● **WHAT IS BEING ASKED**: Lines before the one containing "subtotal: 30766.00 -> 31030.00" are to be left out; that line and every line after it, through the last line below, are to be reproduced exactly.

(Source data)
- - -
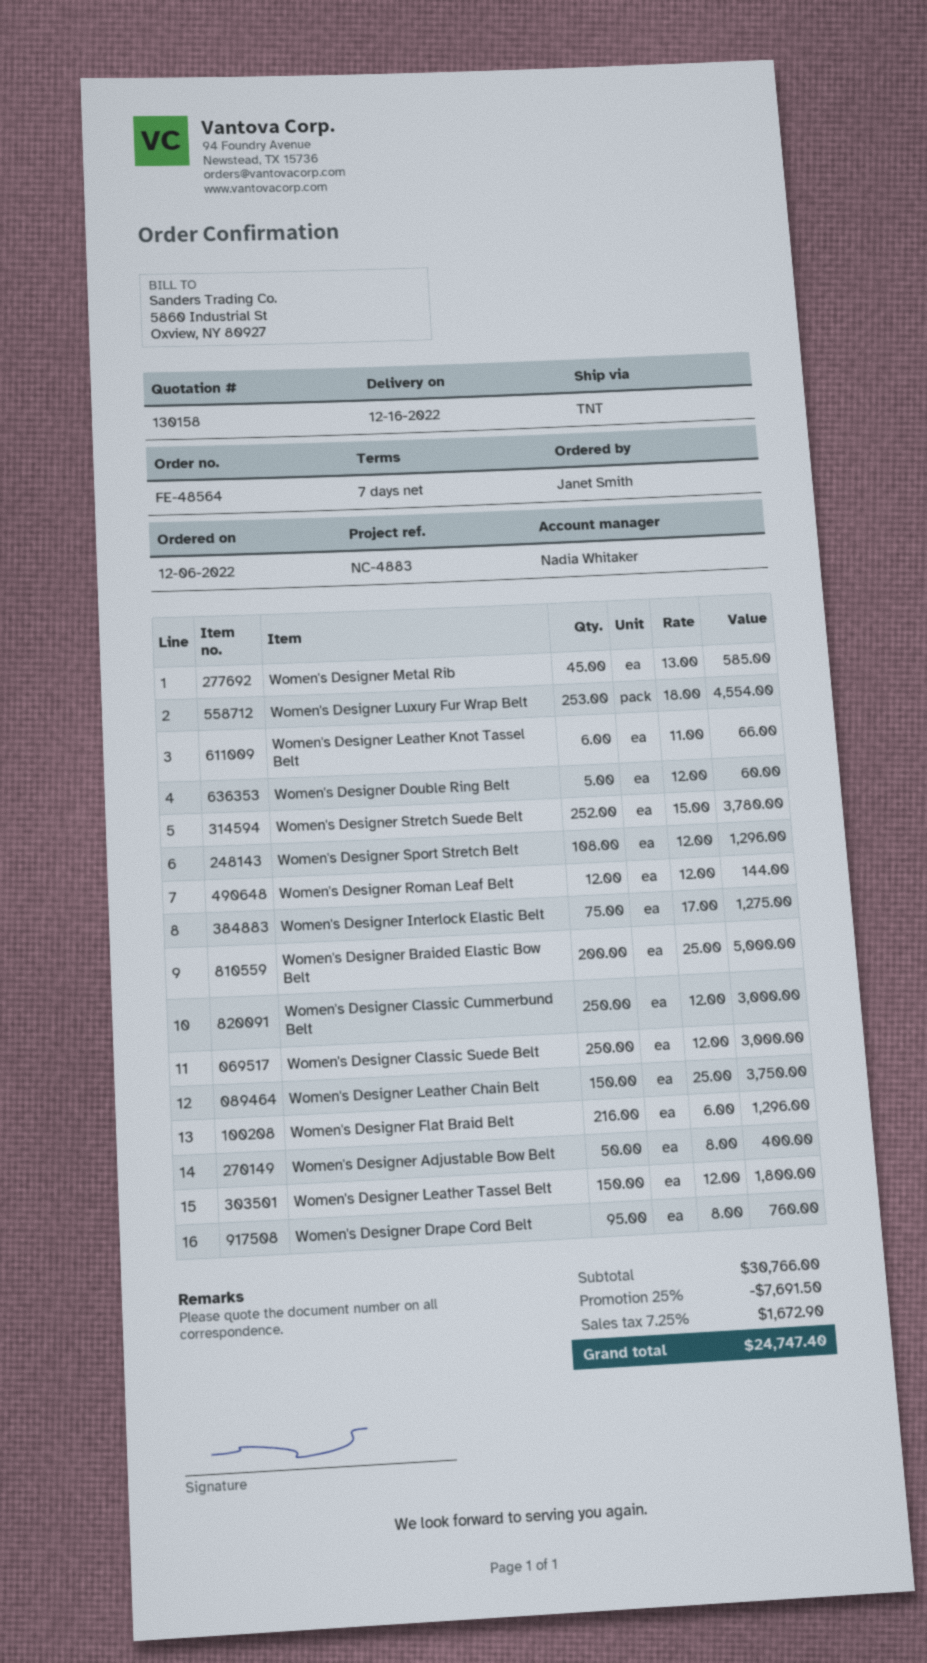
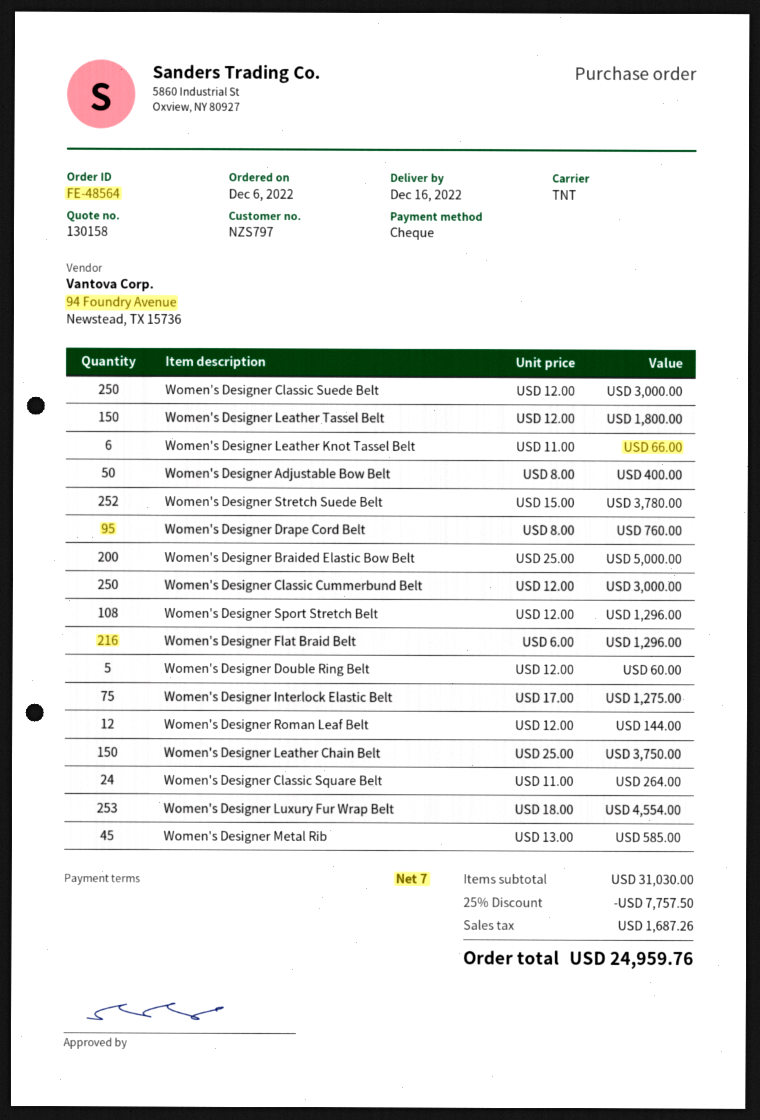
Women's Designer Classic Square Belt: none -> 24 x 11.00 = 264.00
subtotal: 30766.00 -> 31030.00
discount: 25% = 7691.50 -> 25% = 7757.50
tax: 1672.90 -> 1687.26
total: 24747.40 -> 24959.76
- - -
● **YOUR SOLUTION**:
subtotal: 30766.00 -> 31030.00
discount: 25% = 7691.50 -> 25% = 7757.50
tax: 1672.90 -> 1687.26
total: 24747.40 -> 24959.76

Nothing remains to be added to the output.